=== Assignment ===
Every record gets copied exactly, and no picture goes with it.

Segment Open

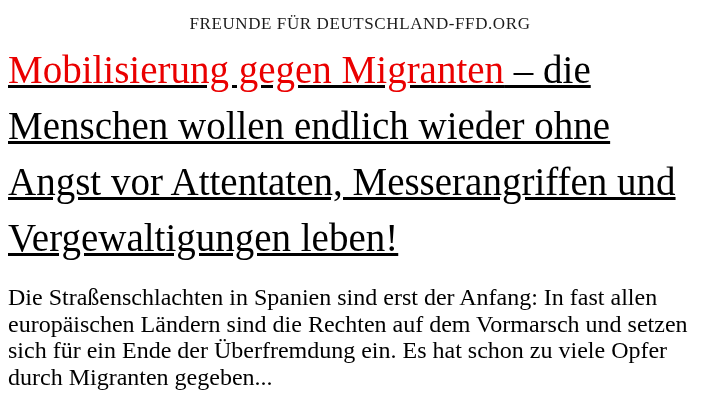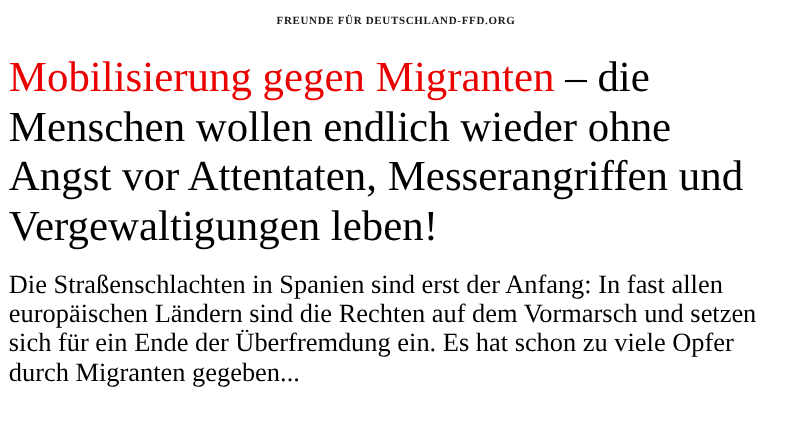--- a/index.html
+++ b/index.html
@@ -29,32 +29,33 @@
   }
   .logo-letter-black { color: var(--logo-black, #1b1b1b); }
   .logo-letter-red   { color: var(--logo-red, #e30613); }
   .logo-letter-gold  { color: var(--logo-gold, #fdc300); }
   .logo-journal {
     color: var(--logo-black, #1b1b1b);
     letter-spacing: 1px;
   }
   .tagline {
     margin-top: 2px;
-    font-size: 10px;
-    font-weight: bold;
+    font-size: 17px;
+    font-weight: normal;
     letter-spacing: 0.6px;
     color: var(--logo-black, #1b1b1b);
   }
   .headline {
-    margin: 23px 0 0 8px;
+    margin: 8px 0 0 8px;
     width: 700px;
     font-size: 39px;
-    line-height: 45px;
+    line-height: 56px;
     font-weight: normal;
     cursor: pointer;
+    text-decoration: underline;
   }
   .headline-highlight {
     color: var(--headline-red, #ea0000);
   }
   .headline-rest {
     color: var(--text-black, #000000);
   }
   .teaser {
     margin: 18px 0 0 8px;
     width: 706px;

Segment Closed

=== Response ===
--- a/index.html
+++ b/index.html
@@ -29,32 +29,33 @@
   }
   .logo-letter-black { color: var(--logo-black, #1b1b1b); }
   .logo-letter-red   { color: var(--logo-red, #e30613); }
   .logo-letter-gold  { color: var(--logo-gold, #fdc300); }
   .logo-journal {
     color: var(--logo-black, #1b1b1b);
     letter-spacing: 1px;
   }
   .tagline {
     margin-top: 2px;
-    font-size: 10px;
-    font-weight: bold;
+    font-size: 17px;
+    font-weight: normal;
     letter-spacing: 0.6px;
     color: var(--logo-black, #1b1b1b);
   }
   .headline {
-    margin: 23px 0 0 8px;
+    margin: 8px 0 0 8px;
     width: 700px;
     font-size: 39px;
-    line-height: 45px;
+    line-height: 56px;
     font-weight: normal;
     cursor: pointer;
+    text-decoration: underline;
   }
   .headline-highlight {
     color: var(--headline-red, #ea0000);
   }
   .headline-rest {
     color: var(--text-black, #000000);
   }
   .teaser {
     margin: 18px 0 0 8px;
     width: 706px;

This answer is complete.